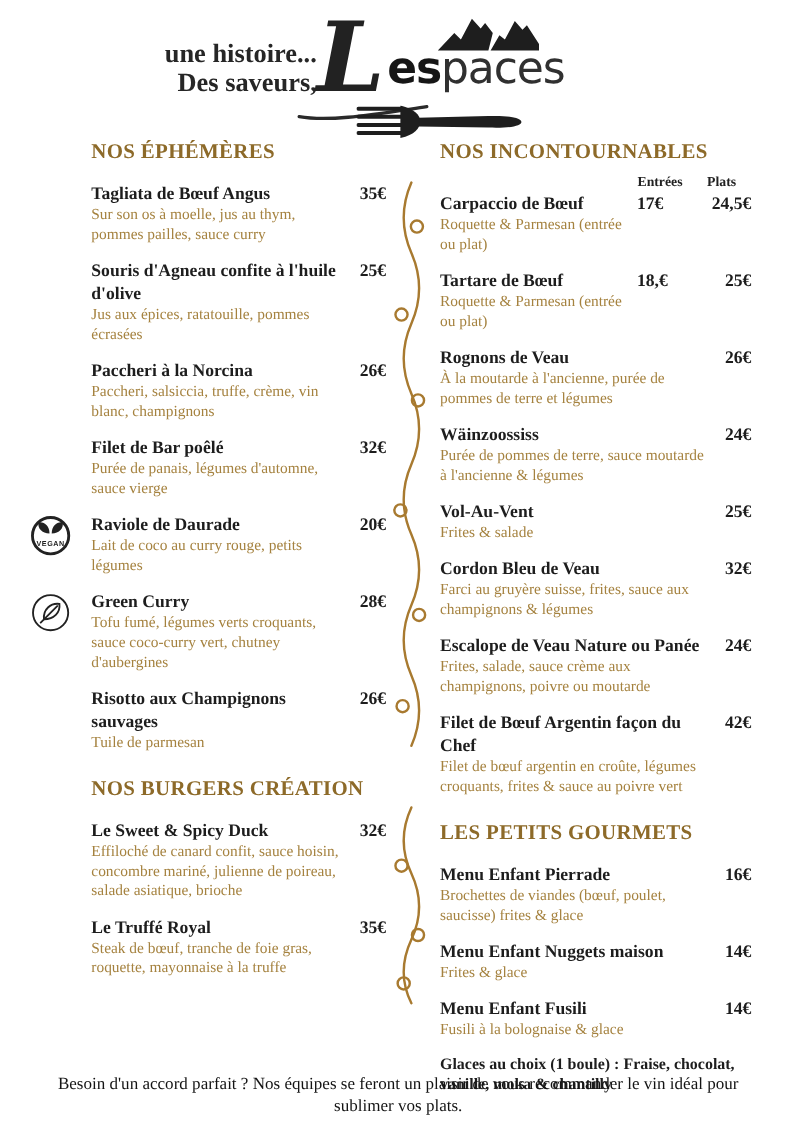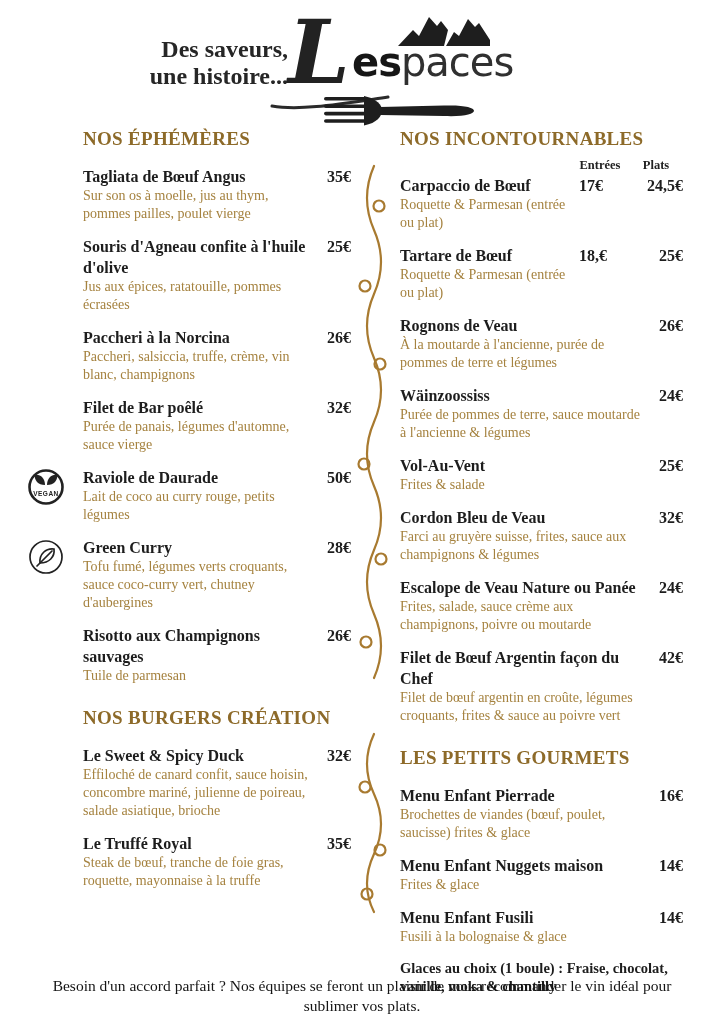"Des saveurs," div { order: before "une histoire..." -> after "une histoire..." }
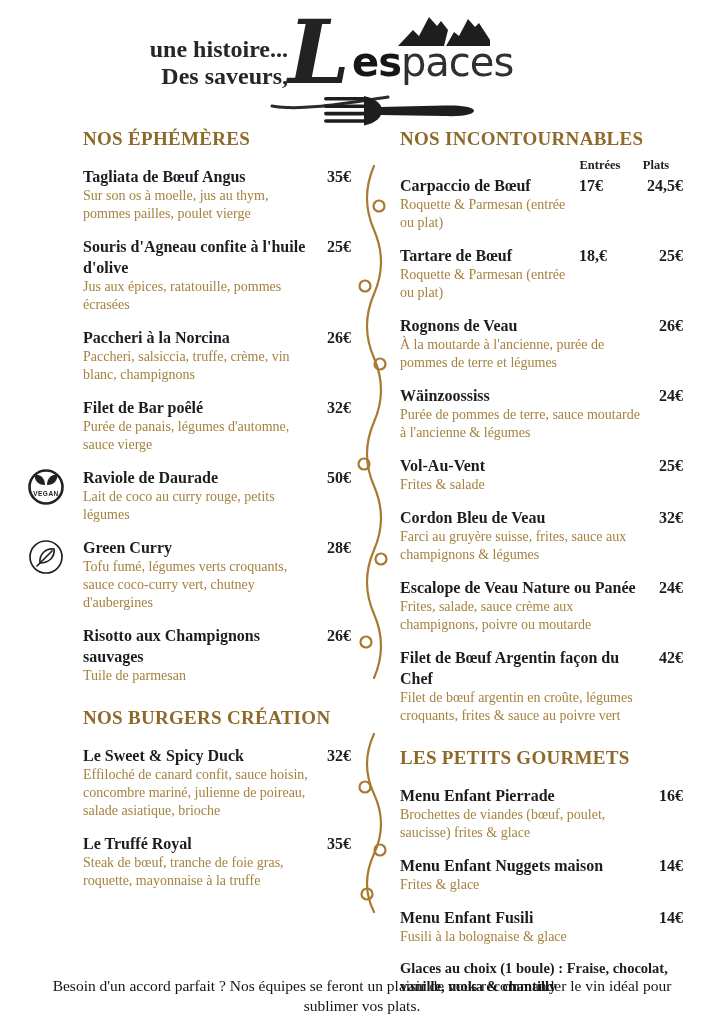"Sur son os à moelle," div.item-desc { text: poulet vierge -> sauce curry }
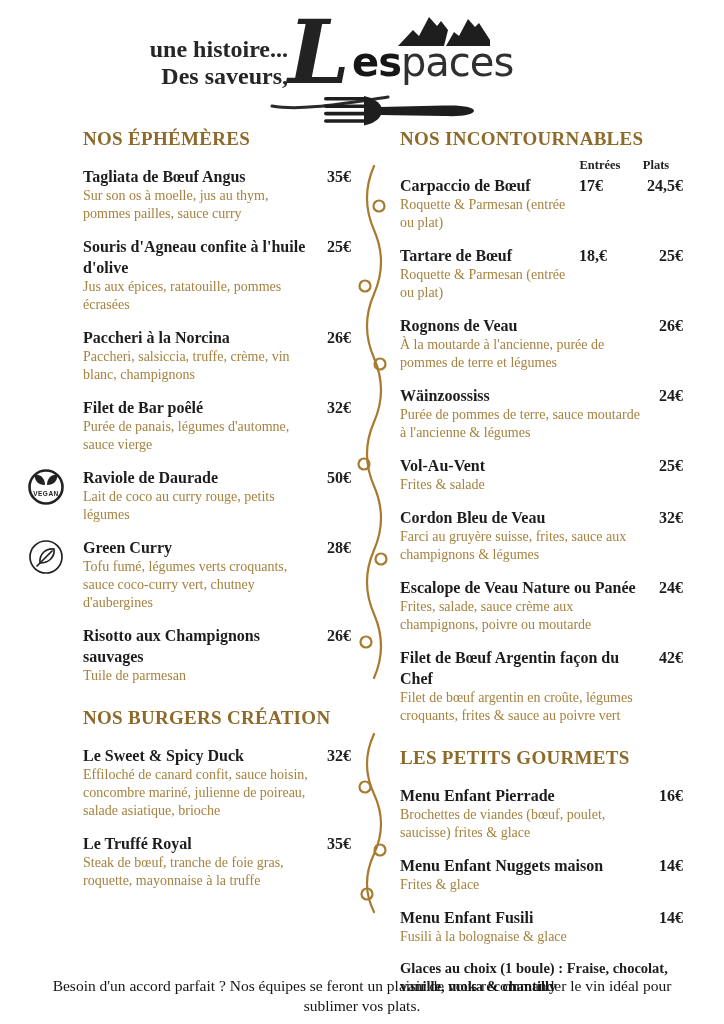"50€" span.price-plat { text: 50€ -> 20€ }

________________________________________

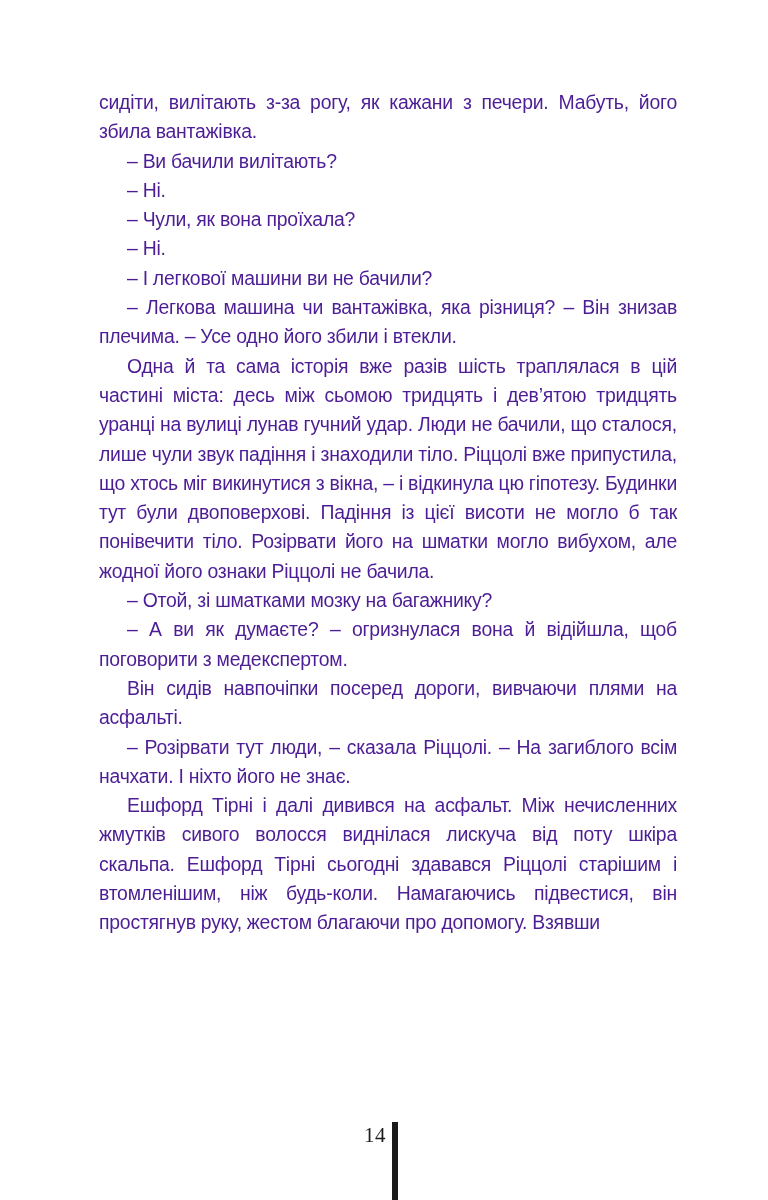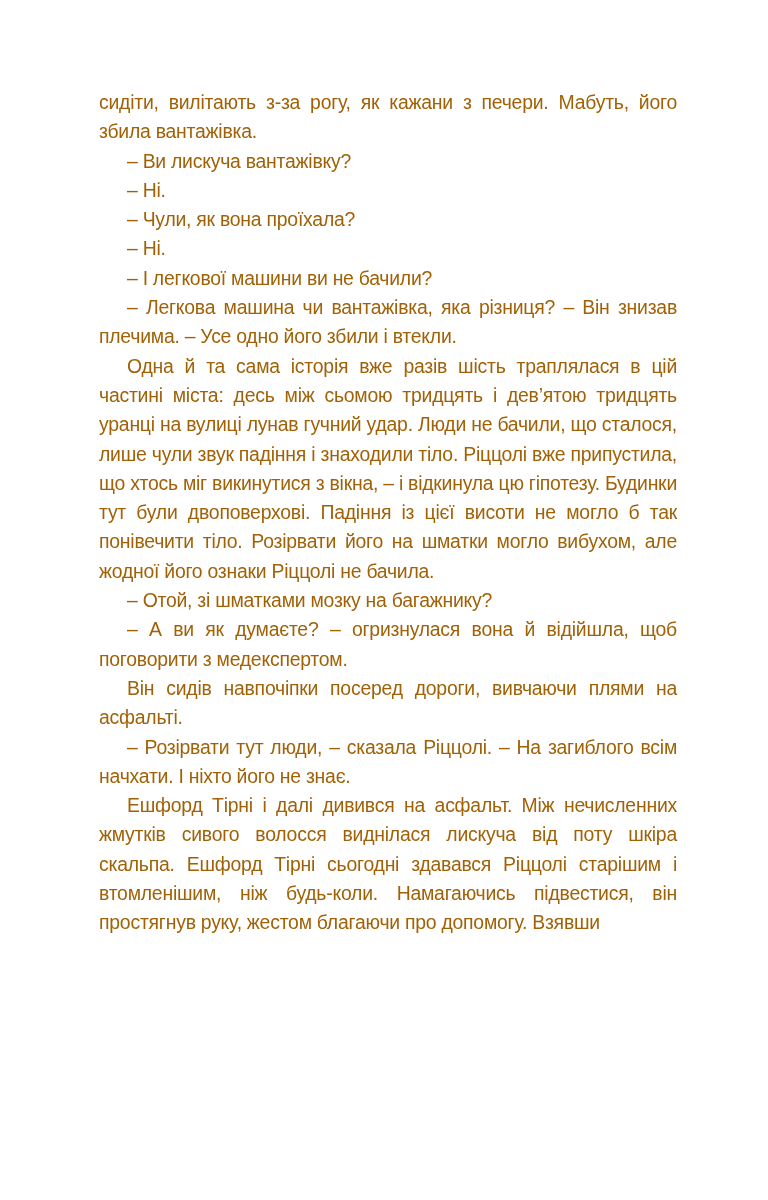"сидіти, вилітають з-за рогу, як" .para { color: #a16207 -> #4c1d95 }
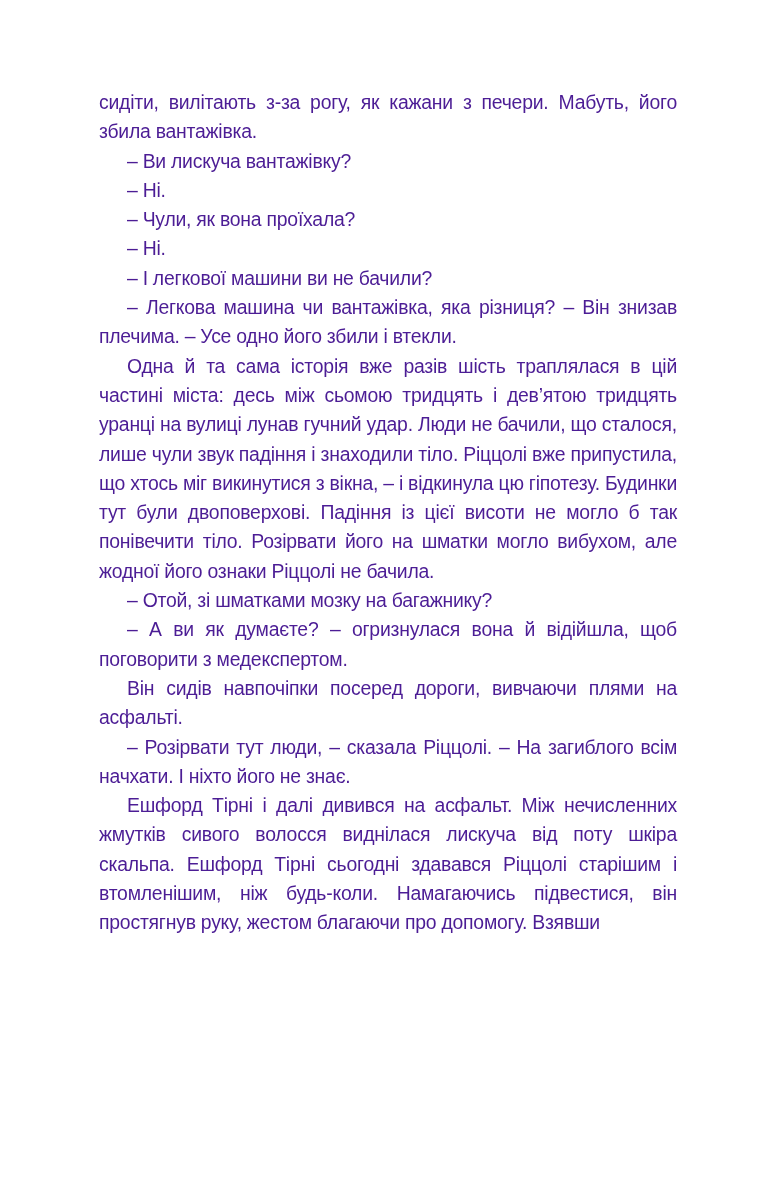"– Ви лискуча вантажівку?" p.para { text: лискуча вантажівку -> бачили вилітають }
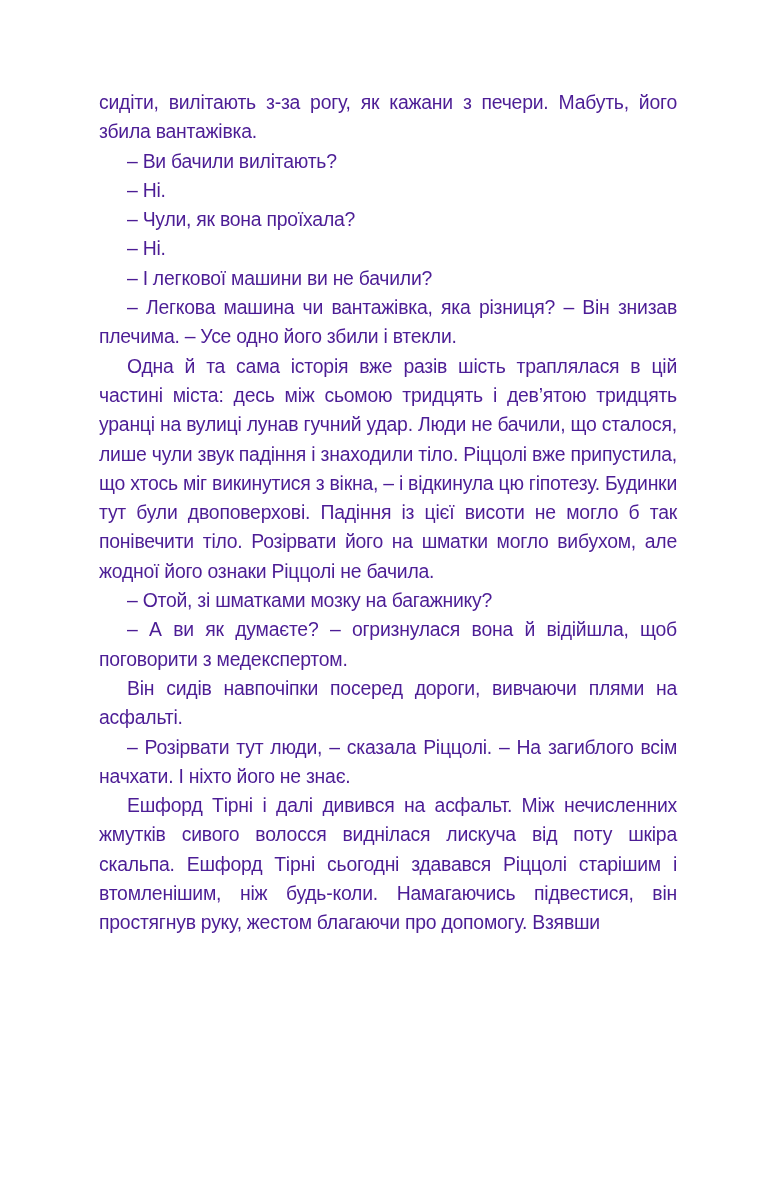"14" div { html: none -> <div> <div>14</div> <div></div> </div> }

________________________________________

- [WORK ITEM] Using the entries above, reproduce word for word only the lines from the one that contains "color: #a16207 ->" to the one that contains "html: none ->", both ends included, and drop every picture.

- [RESULT]
"сидіти, вилітають з-за рогу, як" .para { color: #a16207 -> #4c1d95 }
"– Ви лискуча вантажівку?" p.para { text: лискуча вантажівку -> бачили вилітають }
"14" div { html: none -> <div> <div>14</div> <div></div> </div> }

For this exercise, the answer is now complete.